The conic domain scales as follows. If a variable or expression constrained to a quadratic cone is not a single vector but a $$d$$-dimensional variable then the conic domain is applicable to all vectors obtained by fixing the first $$d-1$$ coordinates and moving along the last coordinate. If $$d=2$$ it means that each row of a matrix must belong to a cone.
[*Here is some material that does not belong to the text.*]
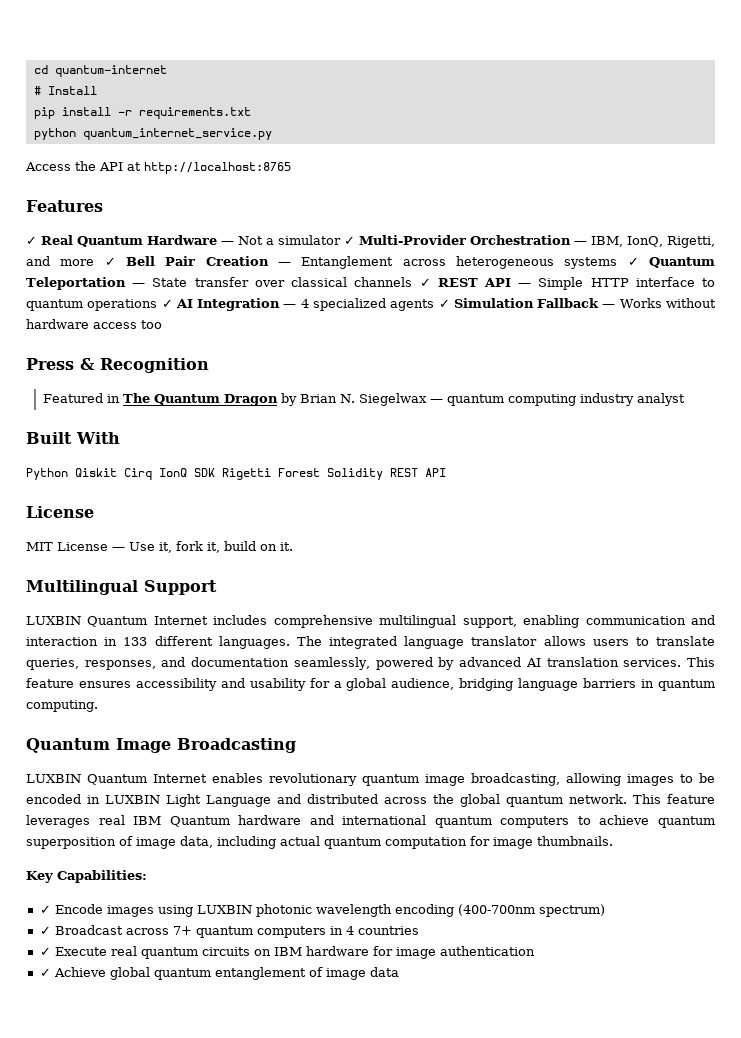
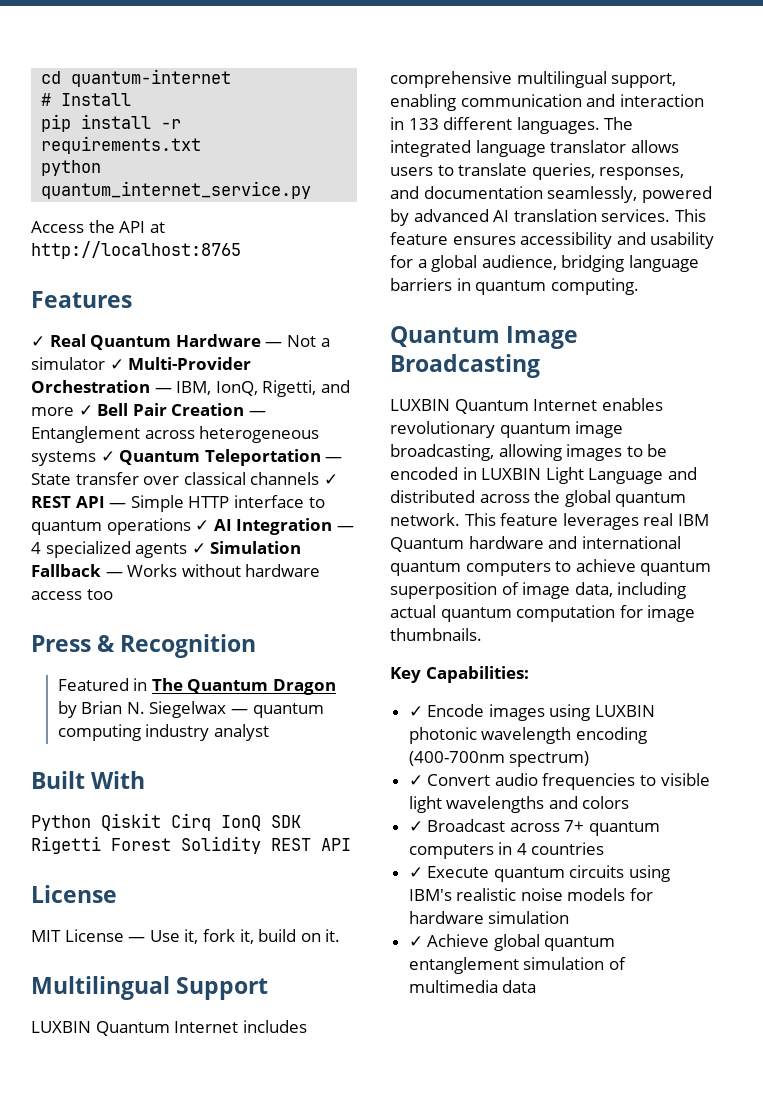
+ ✓ Convert audio frequencies to visible light wavelengths and colors
- ✓ Execute real quantum circuits on IBM hardware for image authentication
+ ✓ Execute quantum circuits using IBM's realistic noise models for hardware simulation
- ✓ Achieve global quantum entanglement of image data
+ ✓ Achieve global quantum entanglement simulation of multimedia data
See also Domain.axis.

If $$m$$ was given the domain is a product of $$m$$ such cones.

Parameters:
• n (int) – The size of each cone; at least 2.

• m (int) – The number of cones (default 1).

• dims (int[]) – Shape of the domain.

Return:
Domain.inRange
RangeDomain Domain.inRange(double lb, double ub)
RangeDomain Domain.inRange(double lb, double[] uba)
RangeDomain Domain.inRange(double[] lba, double ub)
RangeDomain Domain.inRange(double[] lba, double[] uba)
RangeDomain Domain.inRange(double lb, double ub, int[] dims)
RangeDomain Domain.inRange(double lb, double[] uba, int[] dims)
RangeDomain Domain.inRange(double[] lba, double ub, int[] dims)
RangeDomain Domain.inRange(double[] lba, double[] uba, int[] dims)
RangeDomain Domain.inRange(double[][] lba, double[][] uba)
RangeDomain Domain.inRange(Matrix lbm, Matrix ubm)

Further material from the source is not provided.